Publication Type : Conference Paper
Publisher : IEEE
Source : International Conference on Computing Communication and Networking Technologies (ICCCNT)
Url : https://ieeexplore.ieee.org/abstract/document/10725380
Campus : Amritapuri
School : School of Computing
Year : 2024
Abstract : The psychological well-being of individuals with vitiligo, a persistent skin illness marked by prominent white patches on the skin and a lack of pigmentation, is severely compromised. Conventional methods for classifying the quality of life impairment and predicting the psychological effects in patients with vitiligo often fall short of capturing the complex, non-linear connections seen in the data.

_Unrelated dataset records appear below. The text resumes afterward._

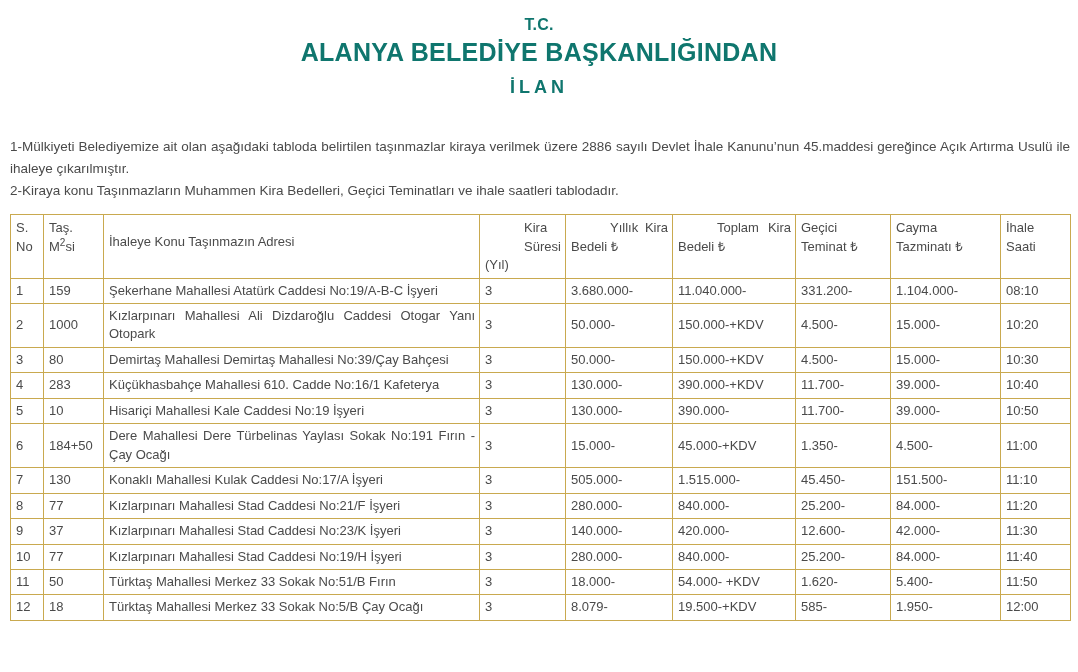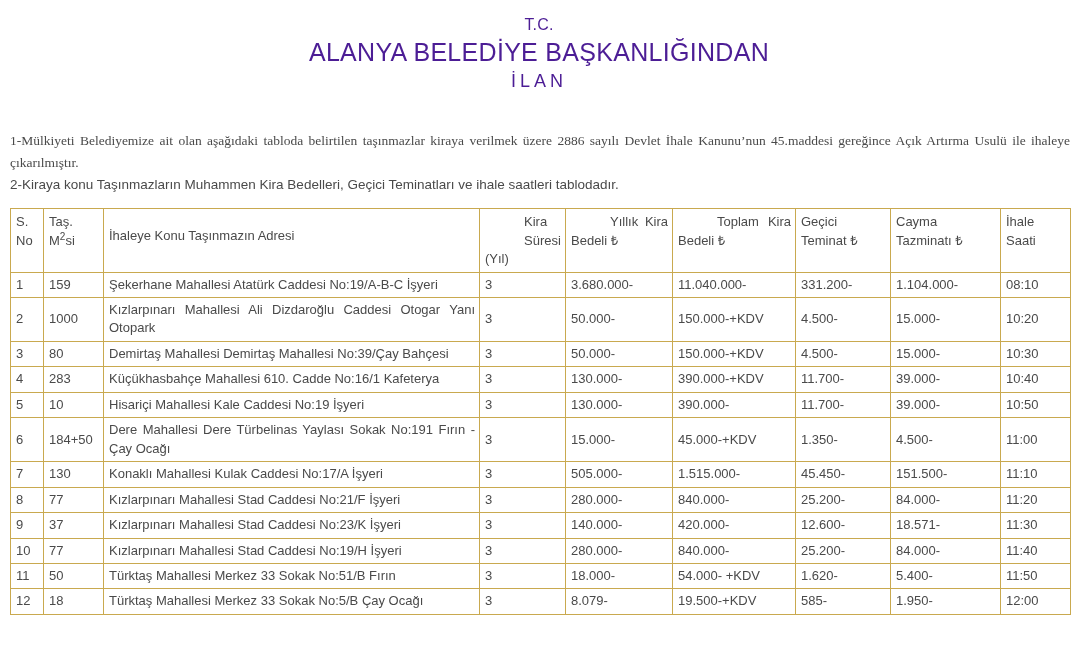"T.C." .hdr-line { color: #4c1d95 -> #0f766e; font-weight: normal -> bold }
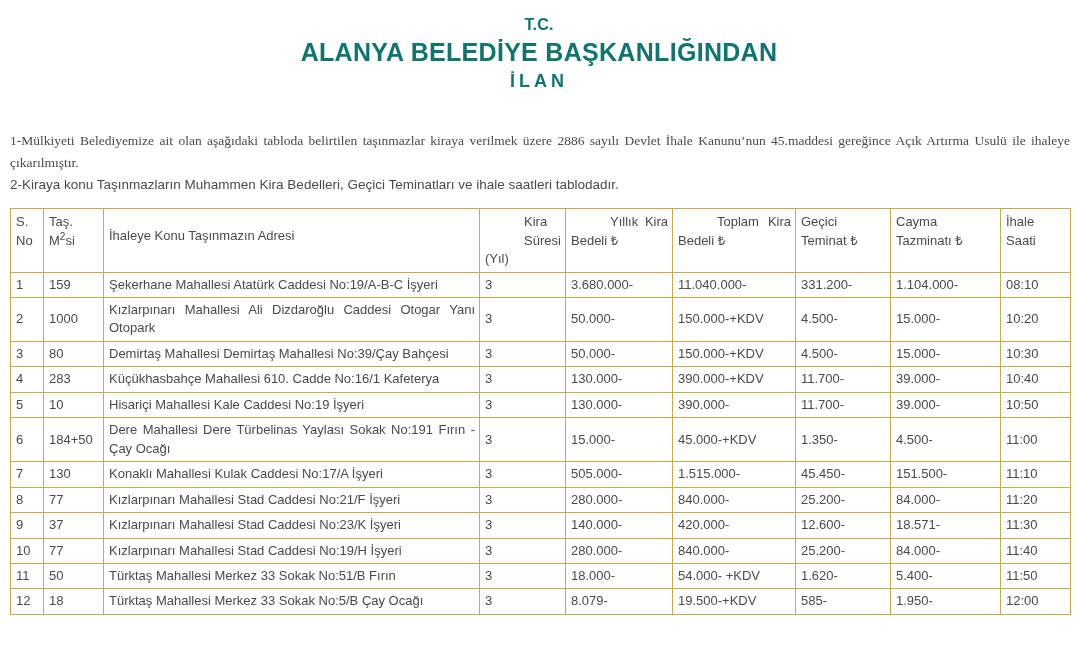"İLAN" .hdr-ilan { margin-top: none -> 6px }
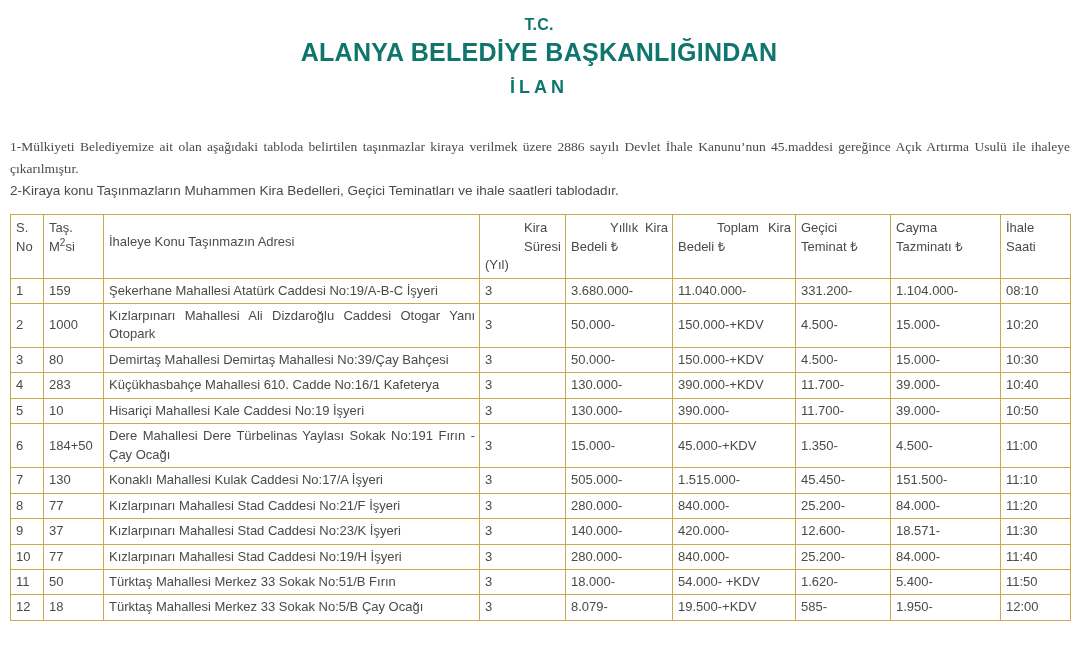"1-Mülkiyeti Belediyemize ait olan" .intro .p1 { font-family: Liberation Serif, serif -> none }
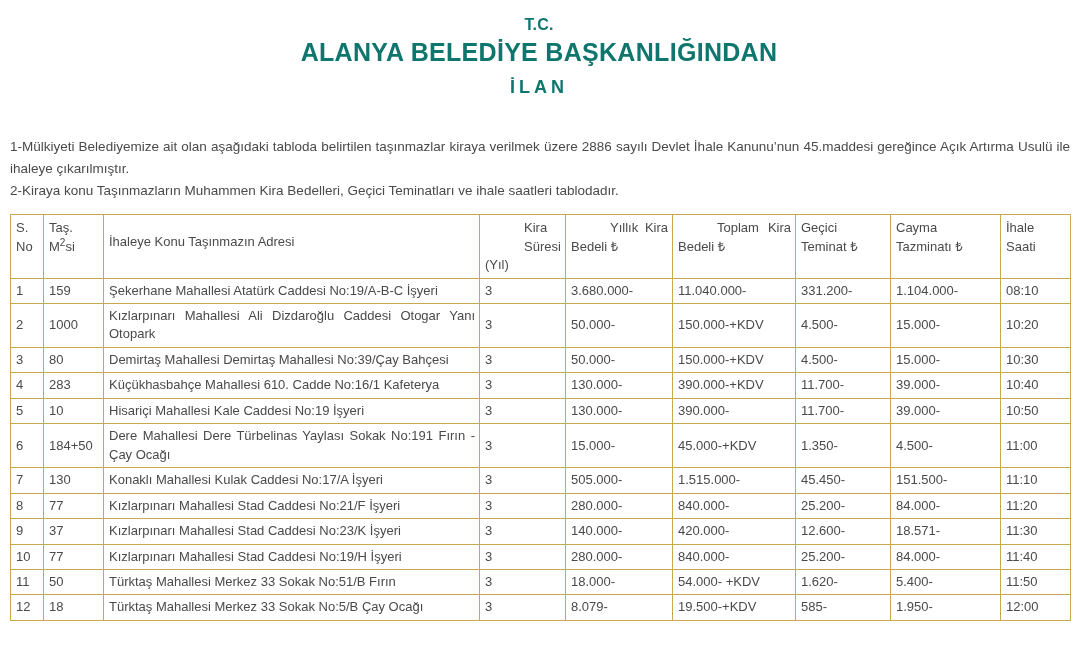"18.571-" td.num { text: 18.571- -> 42.000- }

This paper explores the use of deep learning models to overcome these limitations. We developed neural network architectures that are used to predict Depression, Anxiety, and Stress Scale (DASS) scores using regression models and classify Dermatology Life Quality Index (DLQI) scores using classification models. DLQI scores are divided into three impact categories by the categorization model: “Low,” “Moderate,” and ‘Migh.” Continuous DASS scores are predicted using the regression model. Our results demonstrate that deep learning models can effectively capture complicated patterns in the data, achieving above 98% accuracy in classification and a MSE of 1.6 in prediction. Both classification performance and prediction accuracy are much higher with this than with traditional methods. Deep learning architectures therefore provide a solid basis for understanding and treating the psychological impacts of vitiligo and may lead to enhanced patient management and targeted therapy.
Cite this Research Publication : Anjali, T., and S. Abhishek. "Transforming Vitiligo Care with AI-Powered Psychosocial Assessments." In 2024 15th International Conference on Computing Communication and Networking Technologies (ICCCNT), pp. 1-9. IEEE, 2024.